[[ RECORD SET, beginning ]]

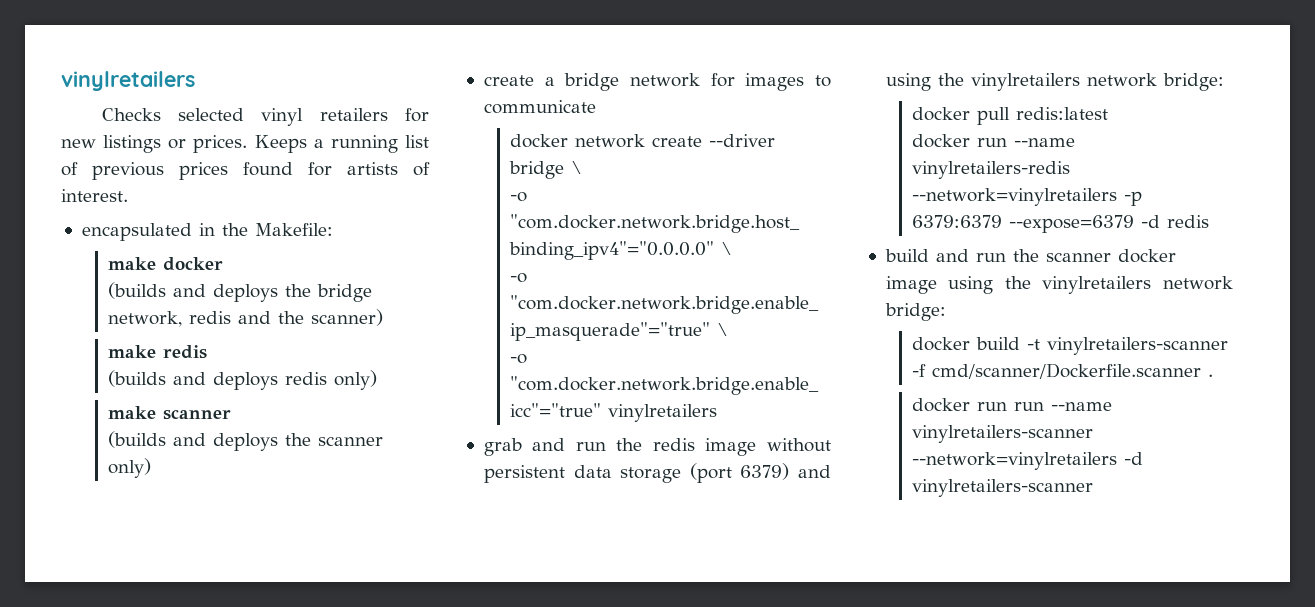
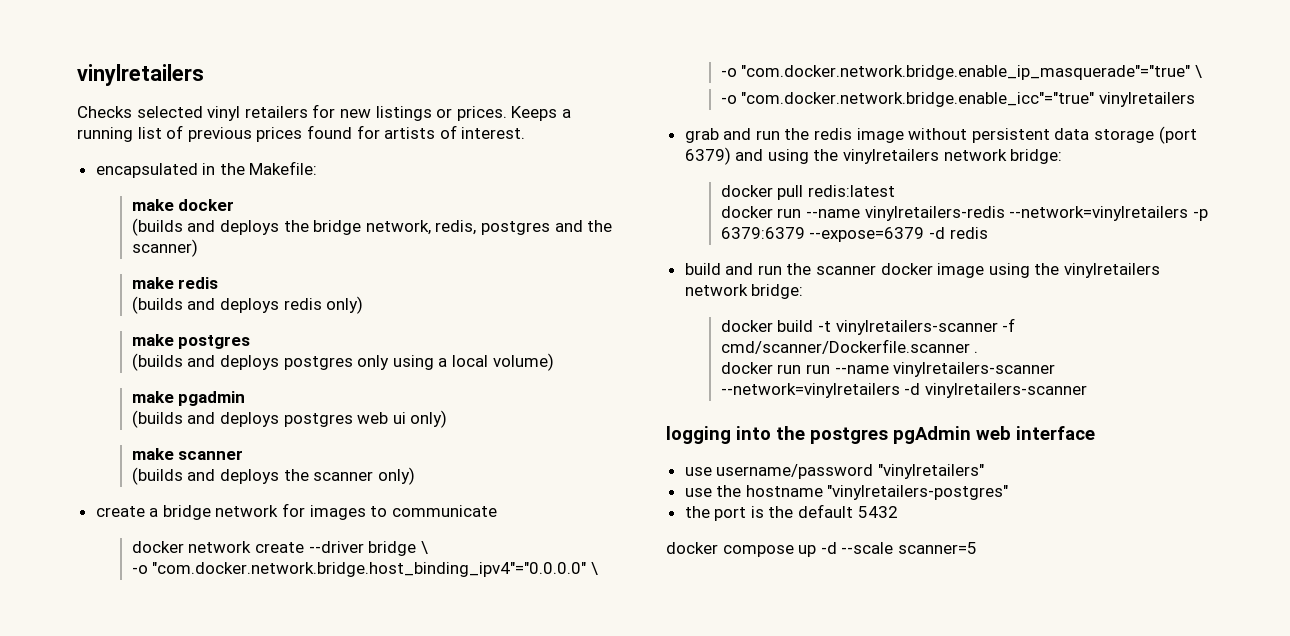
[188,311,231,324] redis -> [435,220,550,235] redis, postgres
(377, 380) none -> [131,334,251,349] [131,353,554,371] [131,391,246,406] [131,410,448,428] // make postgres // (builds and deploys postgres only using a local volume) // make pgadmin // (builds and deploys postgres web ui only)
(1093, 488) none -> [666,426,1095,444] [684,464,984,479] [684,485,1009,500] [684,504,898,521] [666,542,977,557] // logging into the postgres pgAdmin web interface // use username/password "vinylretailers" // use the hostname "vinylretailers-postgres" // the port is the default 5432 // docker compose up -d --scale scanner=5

[[ RECORD SET, end ]]
[[ RECORD SET, beginning ]]

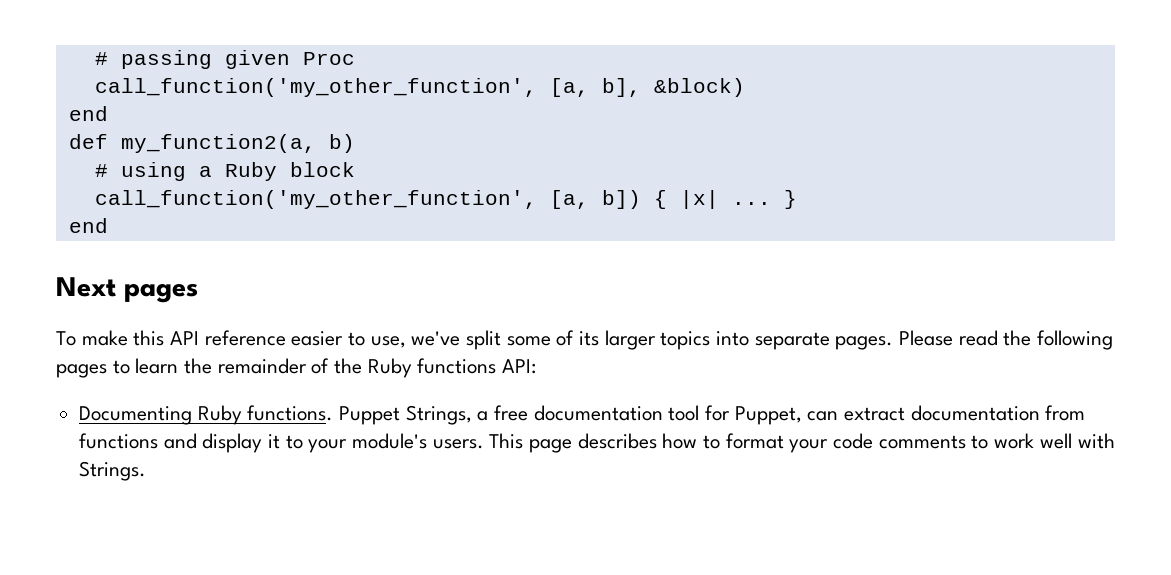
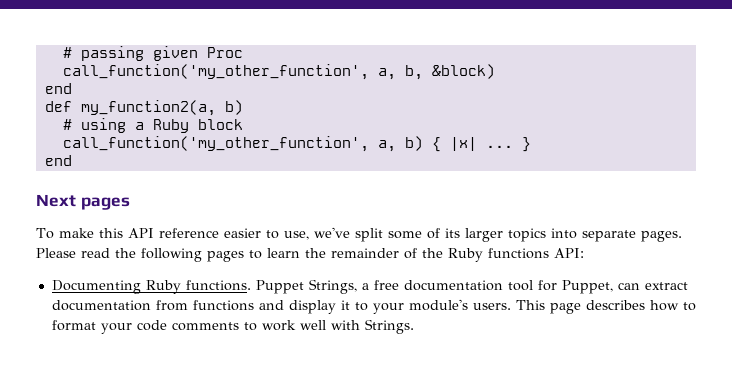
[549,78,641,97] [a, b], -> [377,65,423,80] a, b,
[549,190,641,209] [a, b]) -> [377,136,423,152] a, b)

[[ RECORD SET, end ]]
[[ RECORD SET, beginning ]]

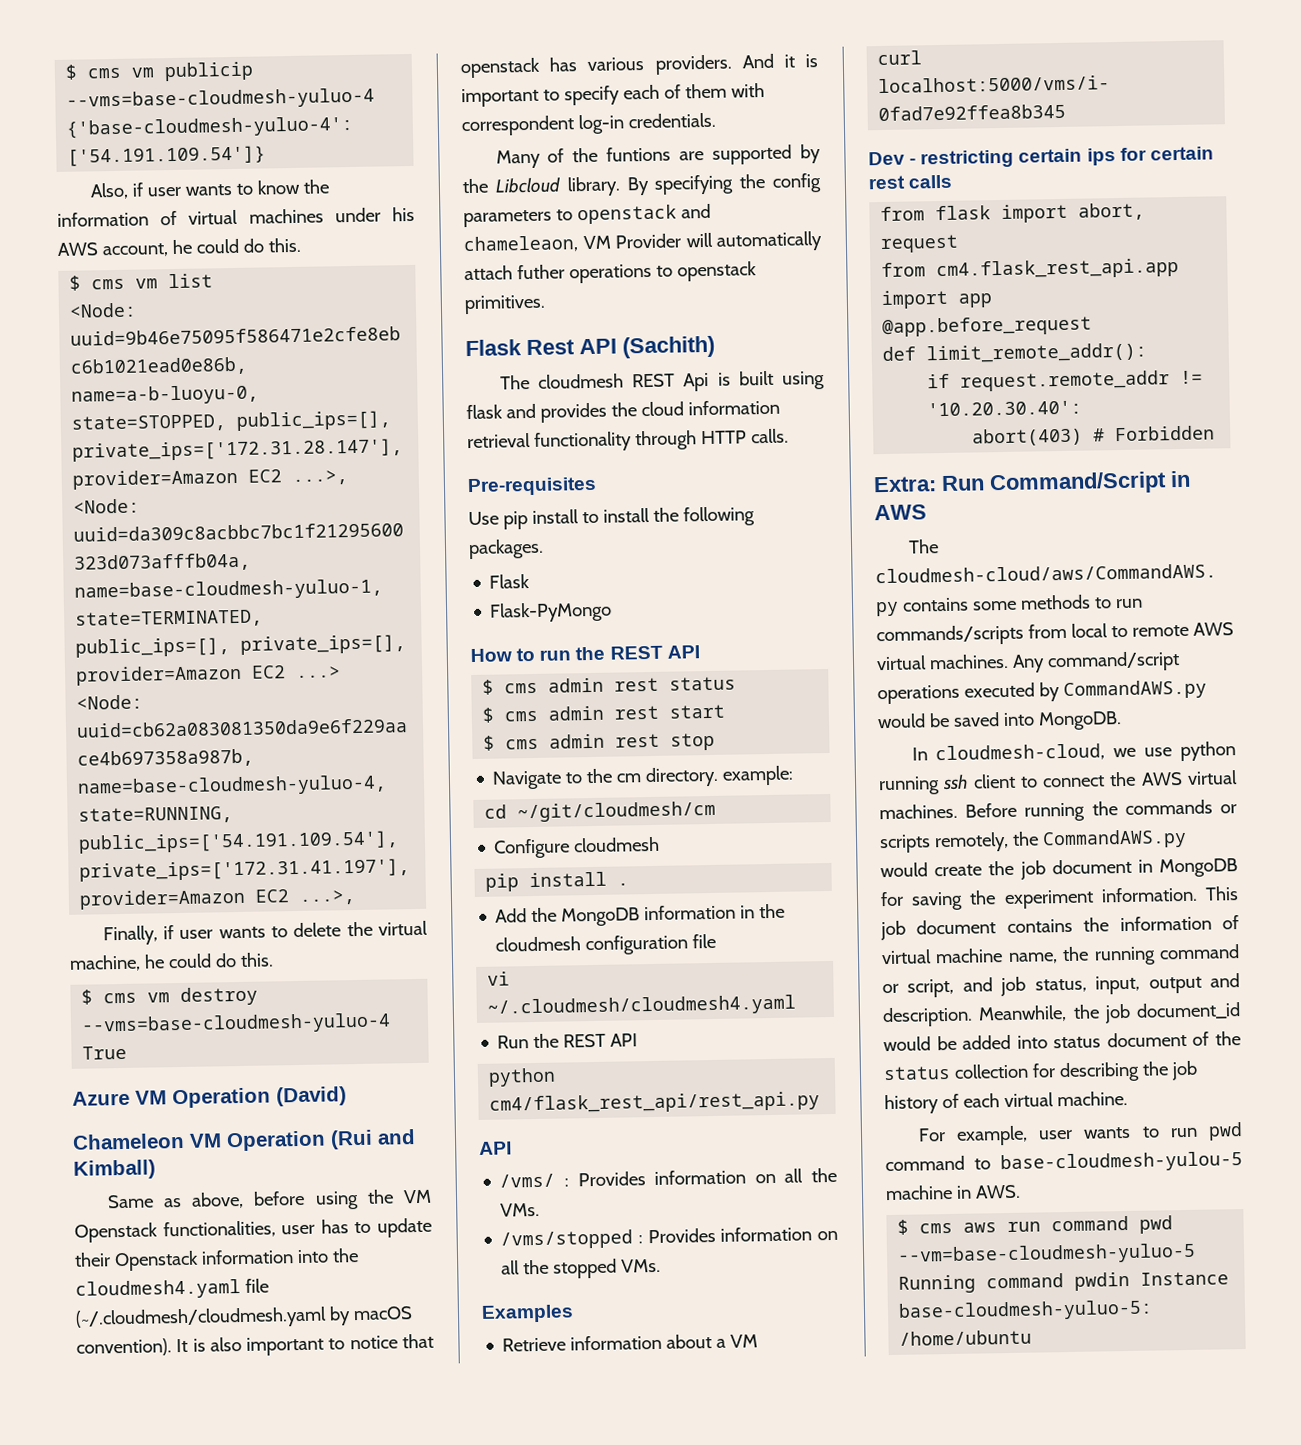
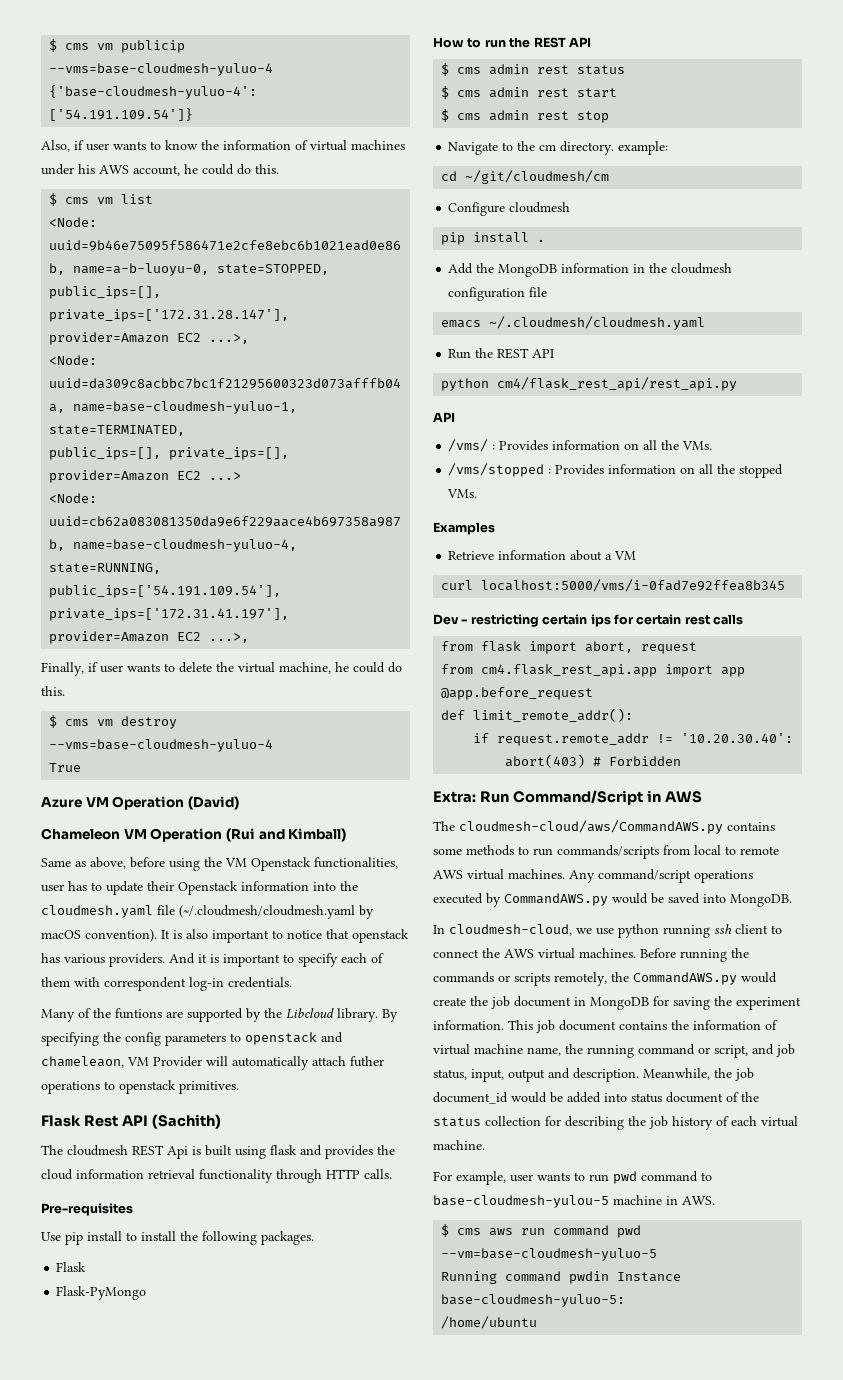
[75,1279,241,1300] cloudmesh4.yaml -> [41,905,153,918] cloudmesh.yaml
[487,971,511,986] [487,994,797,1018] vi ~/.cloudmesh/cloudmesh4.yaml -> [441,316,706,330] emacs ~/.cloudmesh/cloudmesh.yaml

[[ RECORD SET, end ]]

### WHAT YOU SHOULD DO
Restate word for word the lines in the material above from the one with "(377, 380) none" to the one with "(1093, 488) none"; both of those lines count, and nothing else does.

### EXERCISE SOLUTION
(377, 380) none -> [131,334,251,349] [131,353,554,371] [131,391,246,406] [131,410,448,428] // make postgres // (builds and deploys postgres only using a local volume) // make pgadmin // (builds and deploys postgres web ui only)
(1093, 488) none -> [666,426,1095,444] [684,464,984,479] [684,485,1009,500] [684,504,898,521] [666,542,977,557] // logging into the postgres pgAdmin web interface // use username/password "vinylretailers" // use the hostname "vinylretailers-postgres" // the port is the default 5432 // docker compose up -d --scale scanner=5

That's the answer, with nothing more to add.